# Task instructions:
Do not copy the pictures. Write out the lines from the start of the entries through the line containing "font-family: none ->".

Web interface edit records
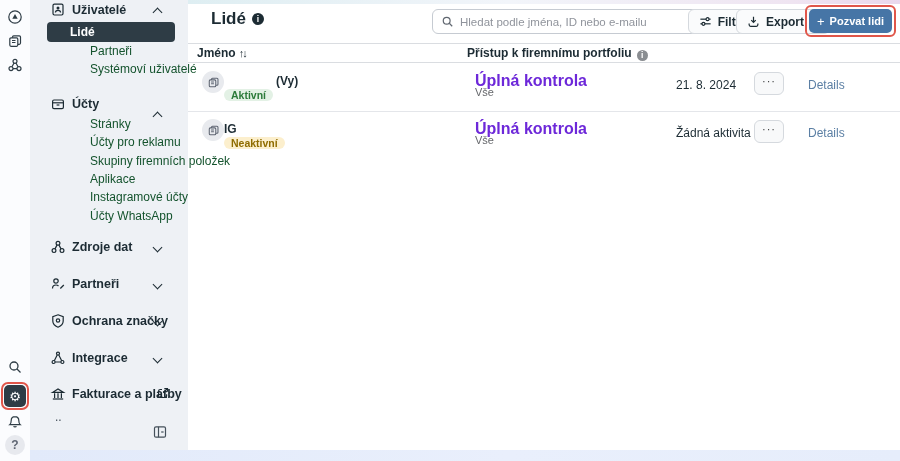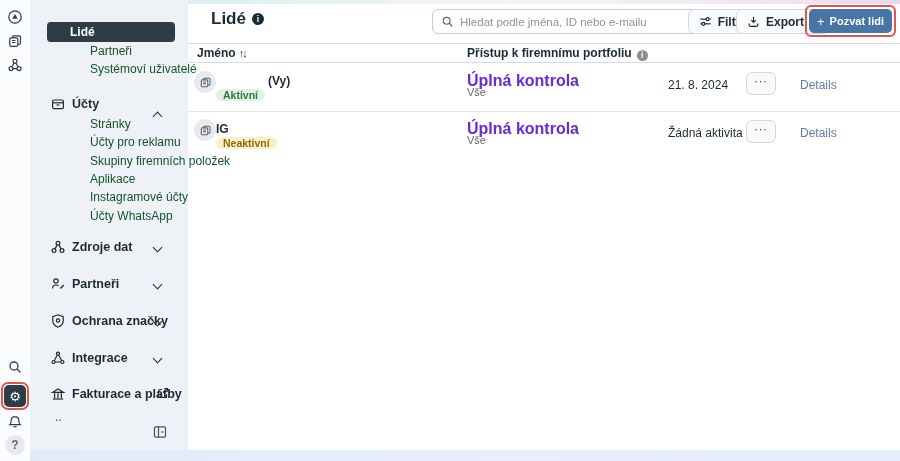"Uživatelé" div.s-row { html: none -> <div> <span> <svg> <rect></rect> <circle></circle> <path></path> </svg> </span> <span>Uživatelé</span> <span></span> </div> }
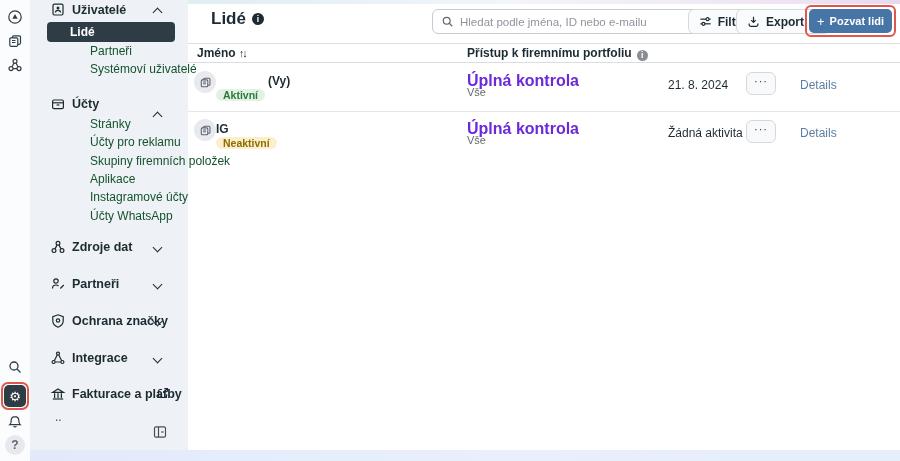"(Vy)" .row { left: 0 -> 8px }
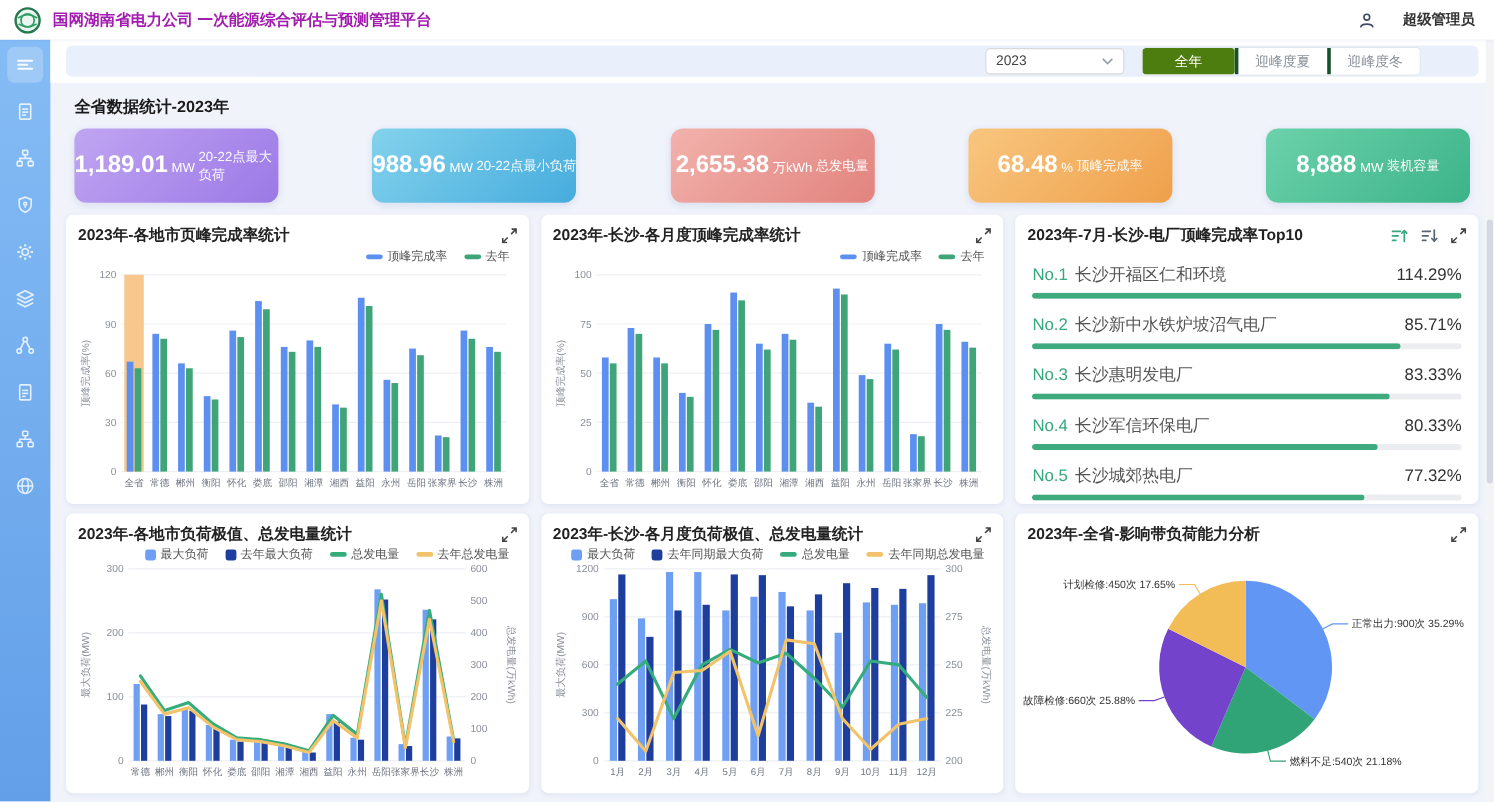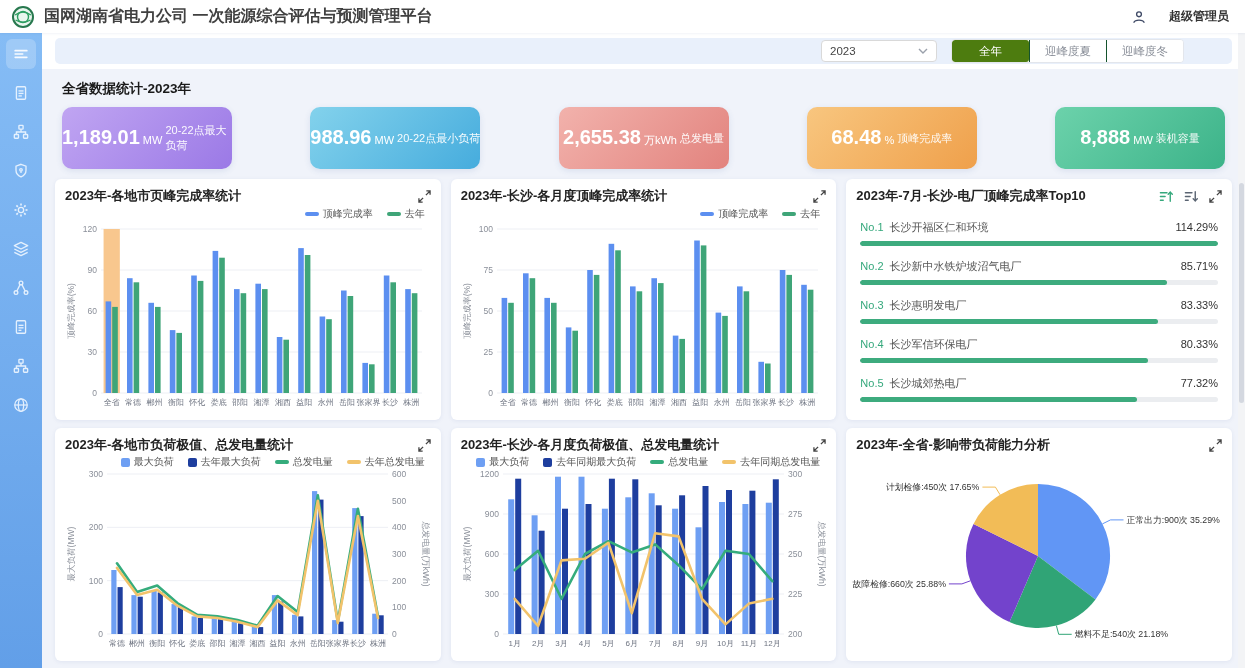"国网湖南省电力公司 一次能源综合评估与预测管理平台" .app-title { color: #404040 -> #a21caf; font-size: 16px -> 13px }
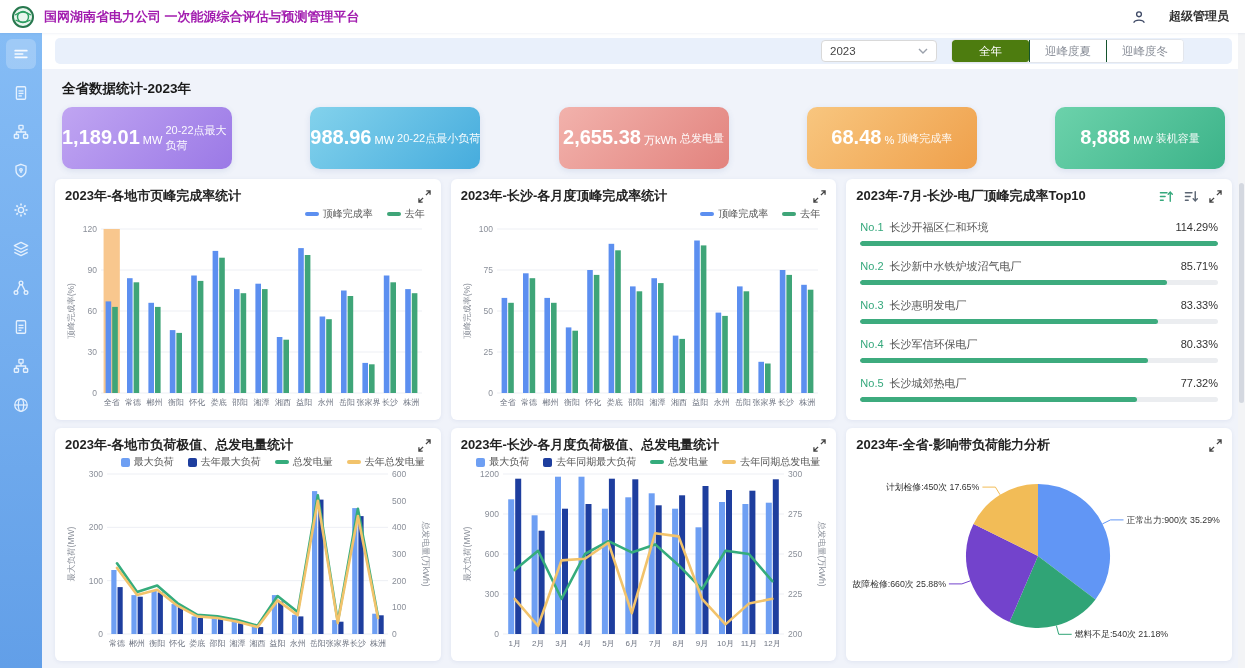"迎峰度夏" .seg button { border-left: 1px solid #14532d -> 3px solid #14532d }
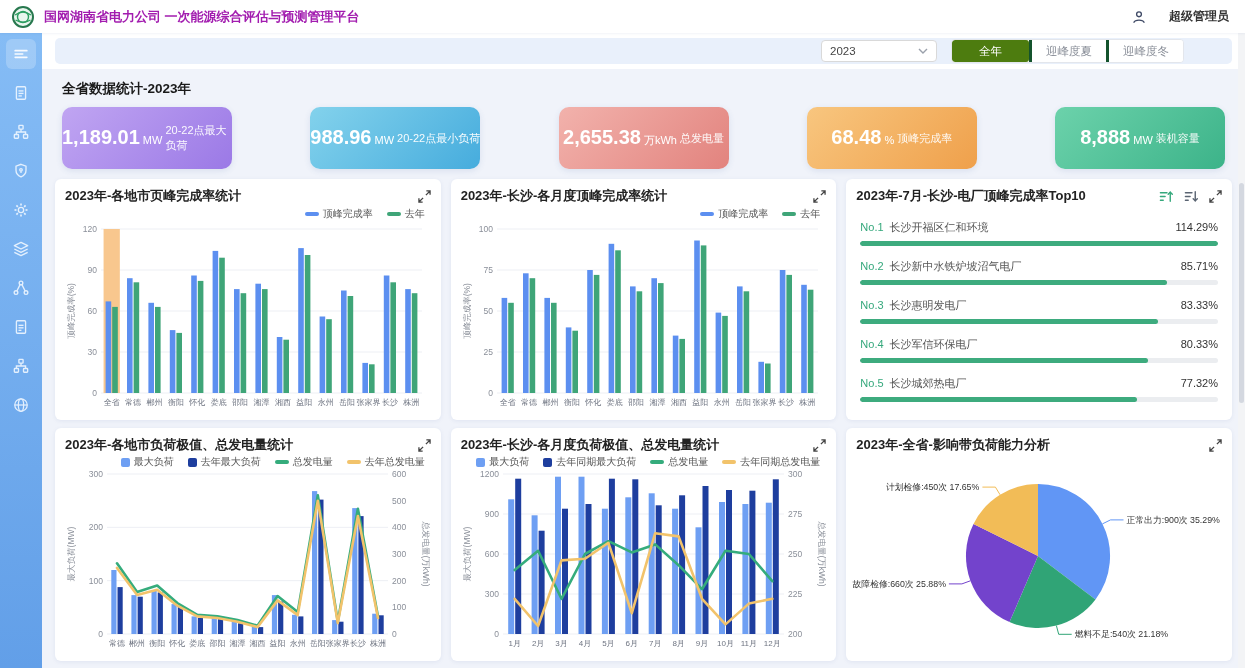"No.1" .rank-line { font-size: 11px -> 14px }
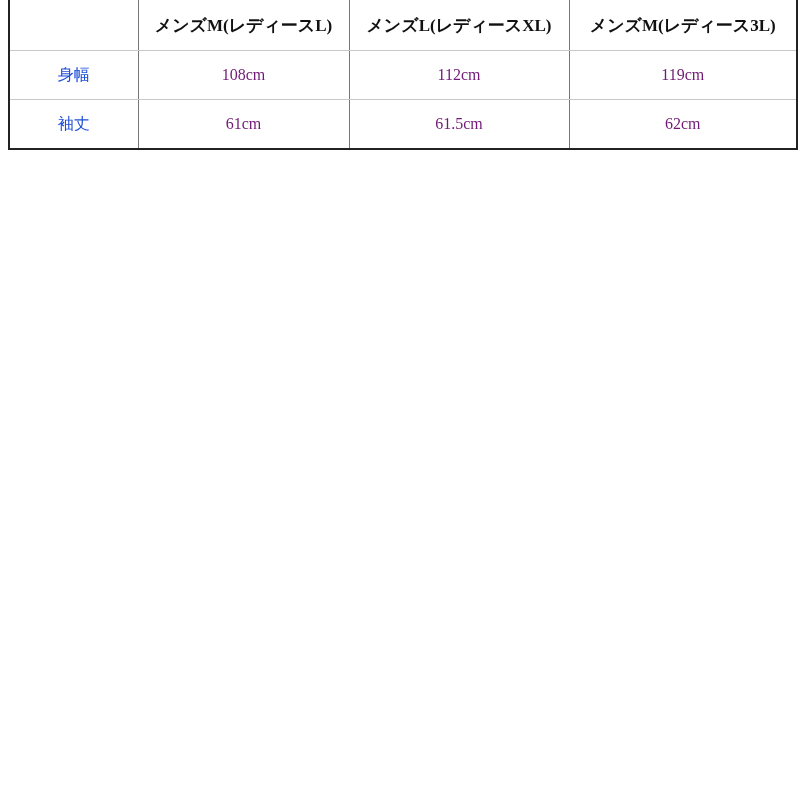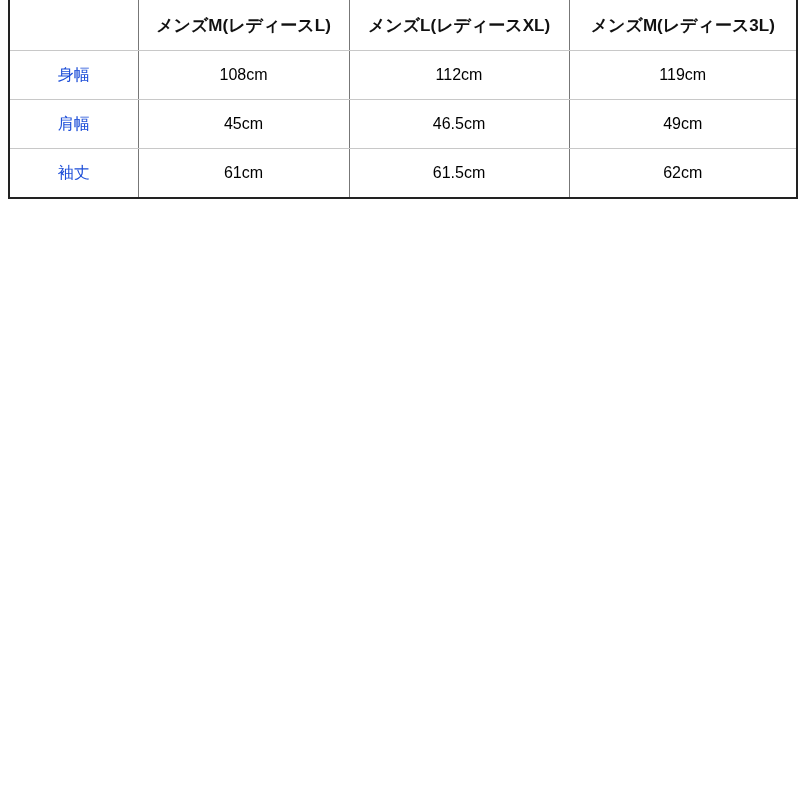"メンズM(レディースL)" .size-table { font-family: none -> Liberation Serif, serif }
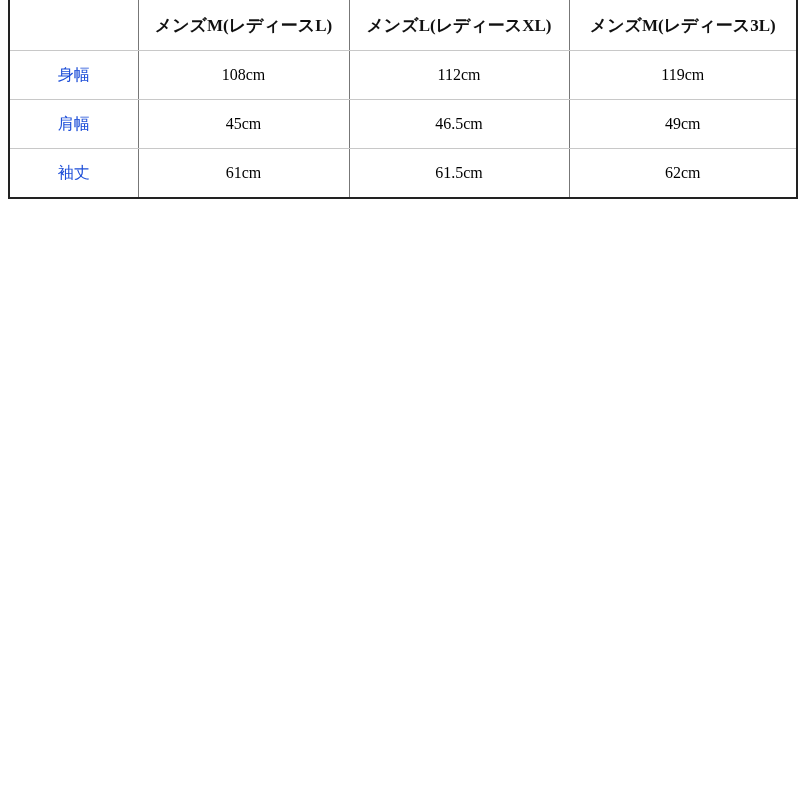"108cm" .size-table tbody td { color: #000000 -> #701a75 }
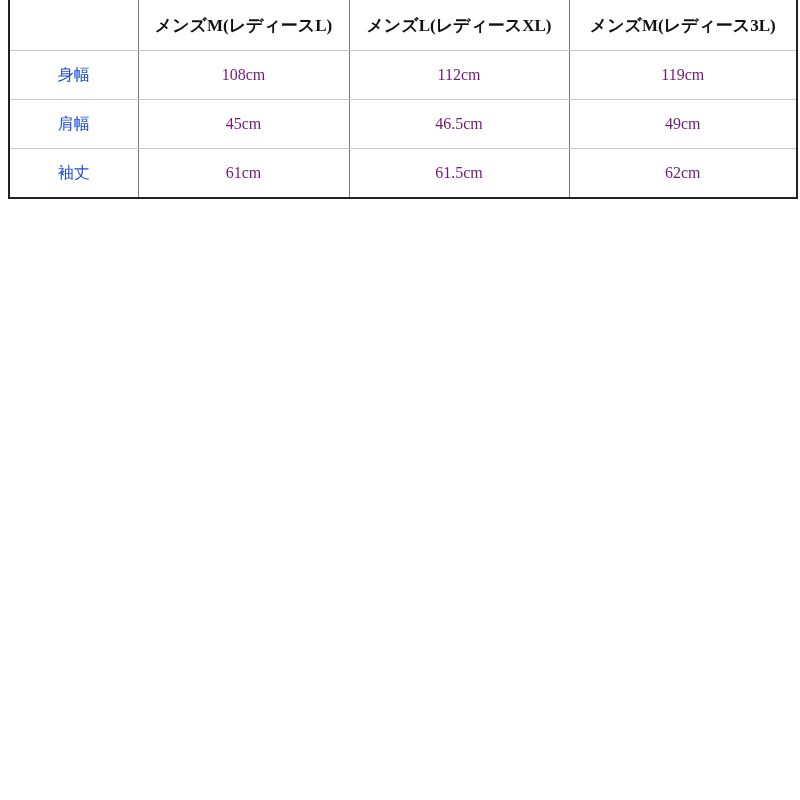"肩幅" tr { html: <tr> <td>肩幅</td> <td>45cm</td> <td>46.5cm</td> <td>49cm</td> </tr> -> none }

# Solution to this exercise:
"Uživatelé" div.s-row { html: none -> <div> <span> <svg> <rect></rect> <circle></circle> <path></path> </svg> </span> <span>Uživatelé</span> <span></span> </div> }
"(Vy)" .row { left: 0 -> 8px }
"国网湖南省电力公司 一次能源综合评估与预测管理平台" .app-title { color: #404040 -> #a21caf; font-size: 16px -> 13px }
"迎峰度夏" .seg button { border-left: 1px solid #14532d -> 3px solid #14532d }
"No.1" .rank-line { font-size: 11px -> 14px }
"メンズM(レディースL)" .size-table { font-family: none -> Liberation Serif, serif }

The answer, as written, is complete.